Conseil constitutionnel : une réforme
« constitutionnelle » s’impose !

Publié par le 22 Août, 2025 dans Blog | 0 commentaire

Conseil constitutionnel : une réforme « constitutionnelle » s’impose !

Dans un article récent :

Qui osera censurer le Conseil constitutionnel ?

Je relayais la Lettre patriote qui émettait une sévère critique de l’instance suprême de notre système judiciaire.

Dans deux décisions successives, le Conseil constitutionnel vient de démontrer sa prise en compte, à géométrie variable, du principe de précaution inscrit dans la Constitution.

En invoquant ce principe, il interdisait la réintroduction d’un pesticide utilisé dans la culture de la betteraves, pesticide autorisé dans les autres pays d’Europe.

Mais en le négligeant totalement, il s’opposait à la prolongation,  au delà de 90 jours, en centre de détention des détenus sous OQTF réputés dangereux, au mépris, donc, de la sécurité des Français !

Devant tant « d’injustice », allais-je écrire, certains demandent la suppression du Conseil constitutionnel ! Pour ma part, je me limiterai à demander une réforme limitant son périmètre d’intervention, sa latitude d’interprétation et surtout le mode de nomination de ses membres.

Voici un article de l’IREF qui pose le problème du maintien ou de la suppression de ce juges :

La justice constitutionnelle est une nécessité
dans une démocratie libérale

Si la composition et certaines décisions du Conseil constitutionnel peuvent être critiquées à raison, vouloir renoncer à tout contrôle de constitutionnalité des lois serait une grave erreur, estime Jean-Philippe Feldman, agrégé des facultés de droit.

À entendre les discours rituels contre le Conseil constitutionnel, la cause est entendue : il n’est autre qu’un «gouvernement des juges», dénué de légitimité et qui ose s’opposer à la volonté du «peuple» exprimée par nos parlementaires et avant tout par nos députés. En conséquence, cette petite élite, déconnectée de la réalité et qui fait plus de la politique que du droit, doit être mise au pas afin que la démocratie et la souveraineté populaire priment de nouveau.

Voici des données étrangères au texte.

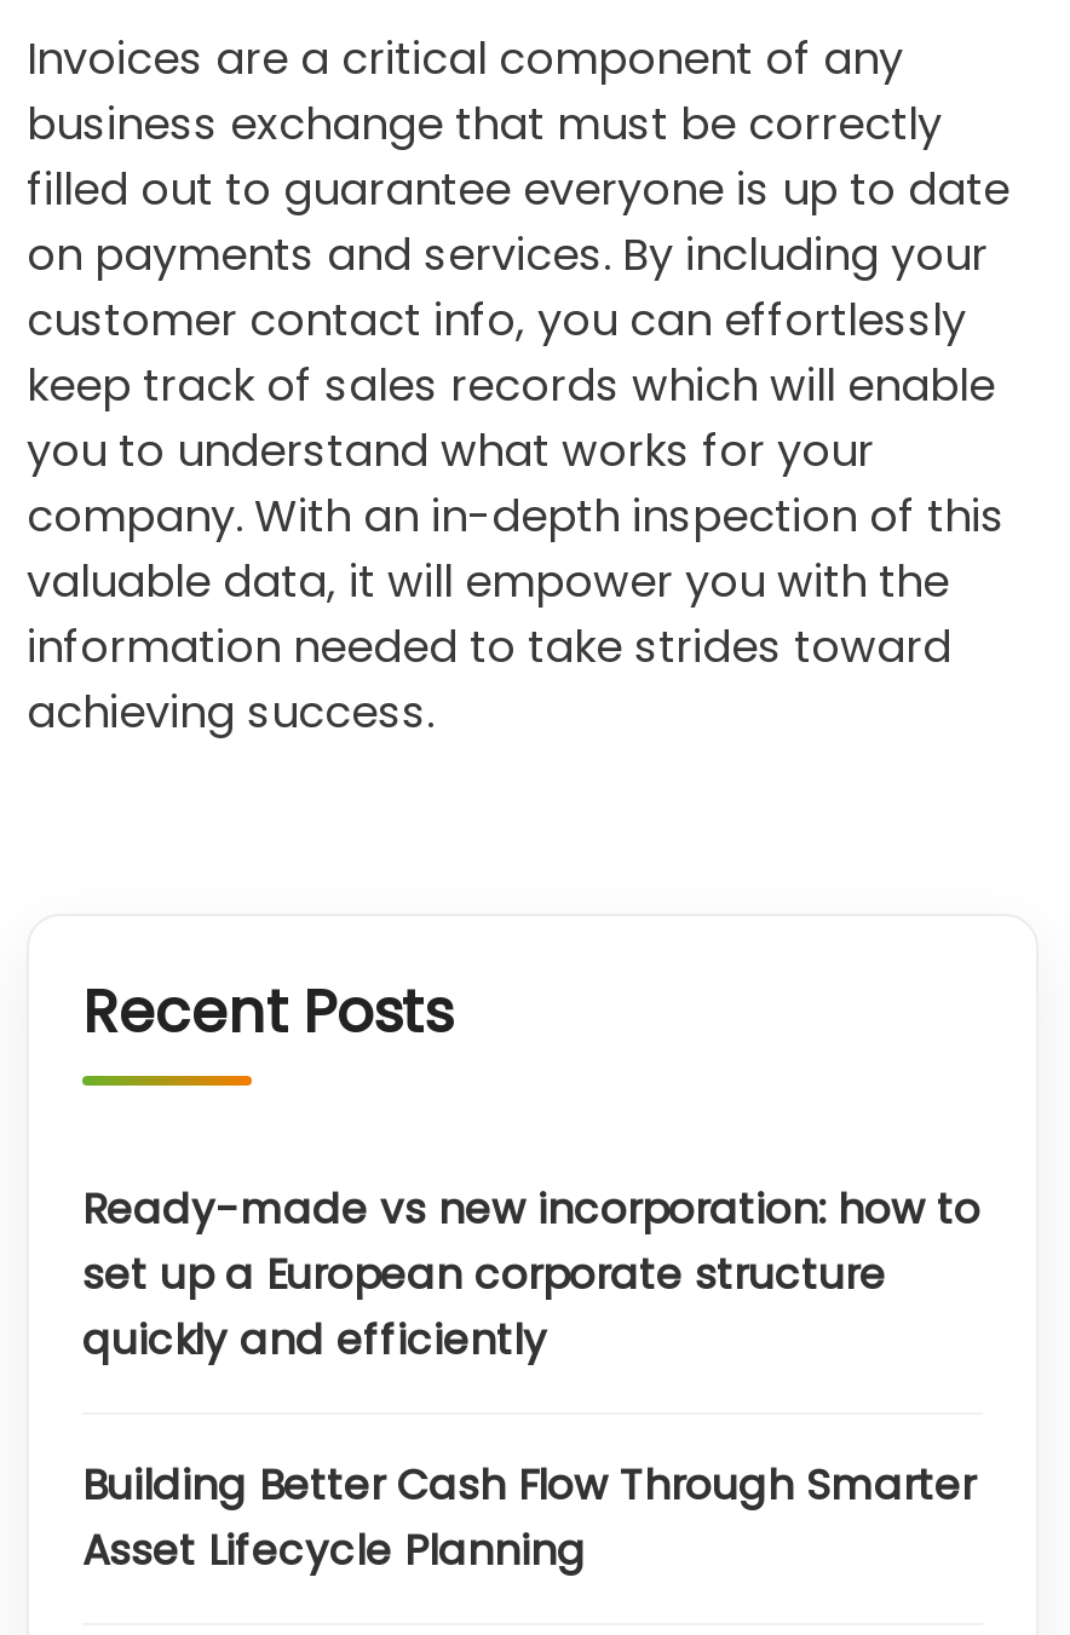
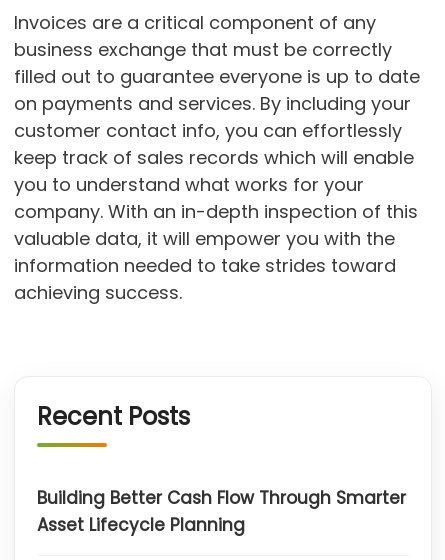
[82,1180,980,1369] Ready-made vs new incorporation: how to | set up a European corporate structure | quickly and efficiently -> none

Certes, le Conseil constitutionnel est reprochable. On peut parler d’un quasi-consensus chez les constitutionnalistes pour dénoncer sa composition, baroque par rapport à celle de nos voisins : les membres dits de droit que sont les anciens présidents de la République, même si depuis quelques années la règle est largement formelle ; l’absence de conditions, notamment en termes d’études et de carrière juridique, pour être membre nommé. Le Conseil est aujourd’hui unique dans son genre : pas de professeur des facultés de droit, peu de juristes, un tir groupé d’anciens fonctionnaires et/ou hommes politiques professionnels. La polémique autour de l’actuel président de l’institution, formé juridiquement durant deux petites années en faculté, serait inimaginable dans la plupart des États de droit.

Ce n’est pas tout. Certains quotidiens de gauche n’ont pas manqué de railler les hommes politiques de droite qui s’étaient récriés devant les dernières décisions du Conseil, alors même que ce sont des gouvernants de droite et du centre qui l’ont créé, puis renforcé. Qui, en effet, a érigé le Conseil en 1958 ? Qui en avait désigné les membres et notamment le président, eux qui ont rendu au début des années 1970 des décisions fondées sur ce que l’on a appelé le bloc de constitutionnalité ? Qui a élargi successivement les autorités de saisine avec le contrôle de constitutionnalité des voix ouvert aux parlementaires, puis aux simples justiciables avec la question prioritaire de constitutionnalité ?

Le problème des textes de référence est également central et on peut poser une nouvelle question : qui a fait entériner la charte de l’environnement, si ce n’est Jacques Chirac ? Quelques mauvaises langues ont relevé que Laurent Wauquiez, à la pointe du combat contre le Conseil ces derniers temps, n’avait pas hésité à voter en faveur du texte constitutionnel en 2005…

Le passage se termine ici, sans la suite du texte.